Besides Wisconsin law, federal law prohibits certain individuals from possessing firearms.  Briefly, federal law does not permit you to have a gun if:
  • Are not at least 18 years old to purchase a long gun; 21 to buy a handgun.
  • Are a convicted felon.
  • Were convicted of a misdemeanor of domestic-violence.
  • Are subject of a restraining order.
  • Were dishonorably discharged from a branch of the U.S. Armed Forces.
  • Are living in the United States unlawfully.
  • Are mentally disabled.
Private, person-to-person weapons sales conducted at Wisconsin gun shows or over the Internet are exempt from federal laws and do not require background checks or waiting periods, but only if both the buyer and seller live in Wisconsin.
Similarly, Wisconsin bars certain individuals from gun possession:
  • At 18 you can purchase a long gun, and at 21 you can purchase a handgun and/or get a concealed carry license.  Note that this is purchase age not possession age. Wisconsin law generally provides that for hunting purposes, the minimum age for possession or control of a firearm is age 12. A person age 12 but under age 14 may not hunt without being accompanied by his or her parent, guardian or a person at least 18 years of age who is designated by the parent or guardian. A young person 12 to 14 years of age also may possess a firearm if he or she is enrolled in instruction under the state hunter education program and is carrying the firearm in a case, unloaded, to or from that class, or is handling or operating the firearm during that class under the supervision of an instructor.
  • people convicted of a felony in Wisconsin (or a crime in another state that would have been a felony if it had been committed in Wisconsin)
  • people adjudicated delinquent for an act that, if committed by an adult, would have been a felony
  • people found not guilty of a crime by reason of insanity, a mental disease, defect, or illness, or
  • those ordered not to possess a firearm under several specified Wisconsin laws.
Wisconsin also  prohibits having a weapon in or near any of the following:
  • Secure area of an airport.
  • A courthouse or any other area that posts the prohibition of firearms at the site.
  • School zones.
  • Anywhere while you're under the influence of drugs or alcohol.
  • In a boat has the motor running, if a rifle (not a handgun) is loaded
The state preempts all firearm laws in the state and local authorities can’t have Laws/Ordinances against open carry. If you enter any property and the owner/responsible person ask you to leave you must leave. Failure to leave can result in Trespass Charges. The Minimum age for Open Carry is 18. In the past, some jurisdictions have tried to prosecute open-carry by equating the open carry of handguns with disorderly conduct. On April 20, 2009 the Wisconsin Attorney General's office released a memorandum to all law enforcement agencies stating that mere open carry of a firearm was not disorderly conduct, and instructed both law enforcement and the district attorneys to cease this practice.
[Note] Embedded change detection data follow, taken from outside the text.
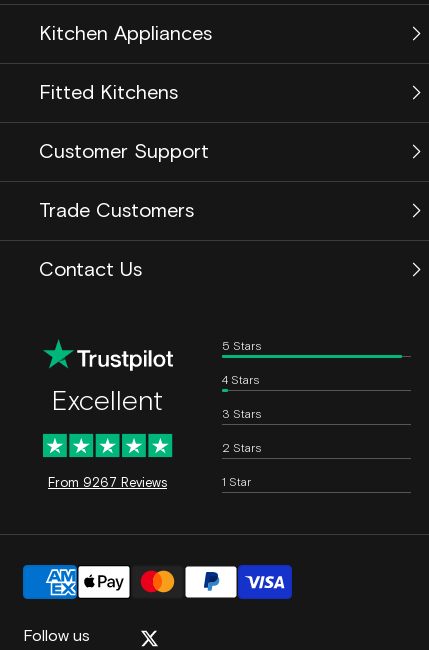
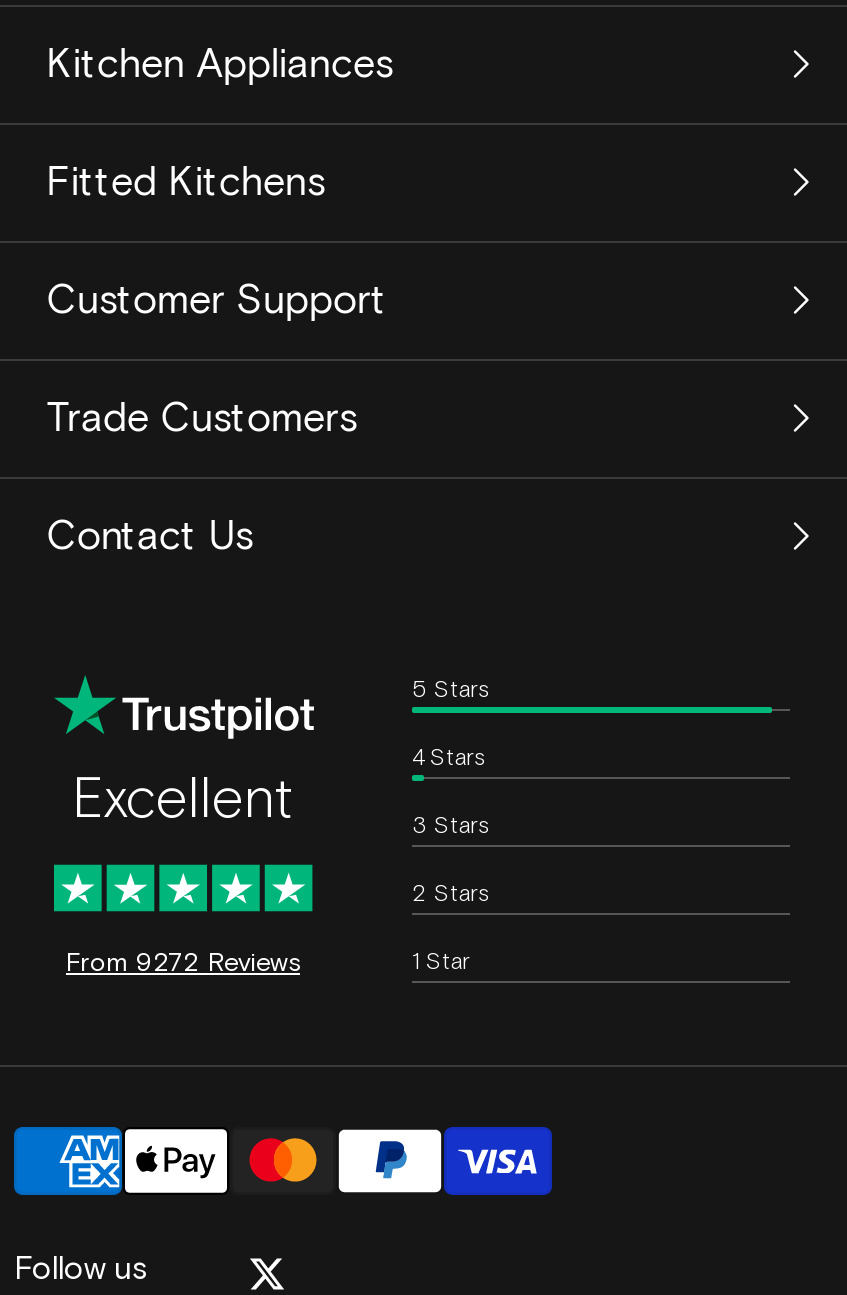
- From 9267 Reviews
+ From 9272 Reviews
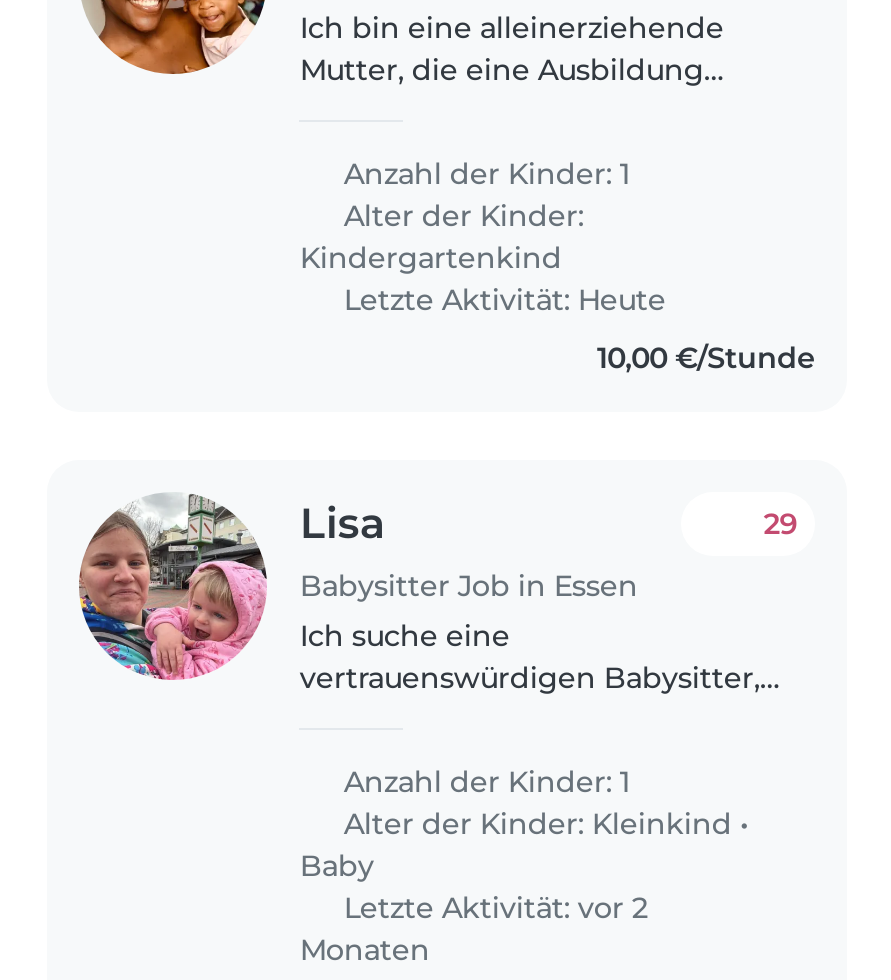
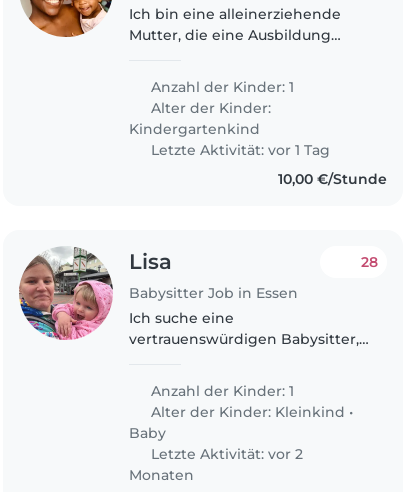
- Letzte Aktivität: Heute
+ Letzte Aktivität: vor 1 Tag

- 29
+ 28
Wisconsin requires a concealed carry permit to carry a weapon concealed on (or near) you body or vehicle unless you are in your house, at your place of business, or on your own property. (Wis. Stat. § 941.23(2)(e).) You can carry an unconcealed handgun in a vehicle in Wisconsin but if you come within 1000 foot of a school you can be charged. You can transport within 1000 foot of a school without a permit/license to carry under Federal Code 18 USC 922 if the handgun is unloaded and secured.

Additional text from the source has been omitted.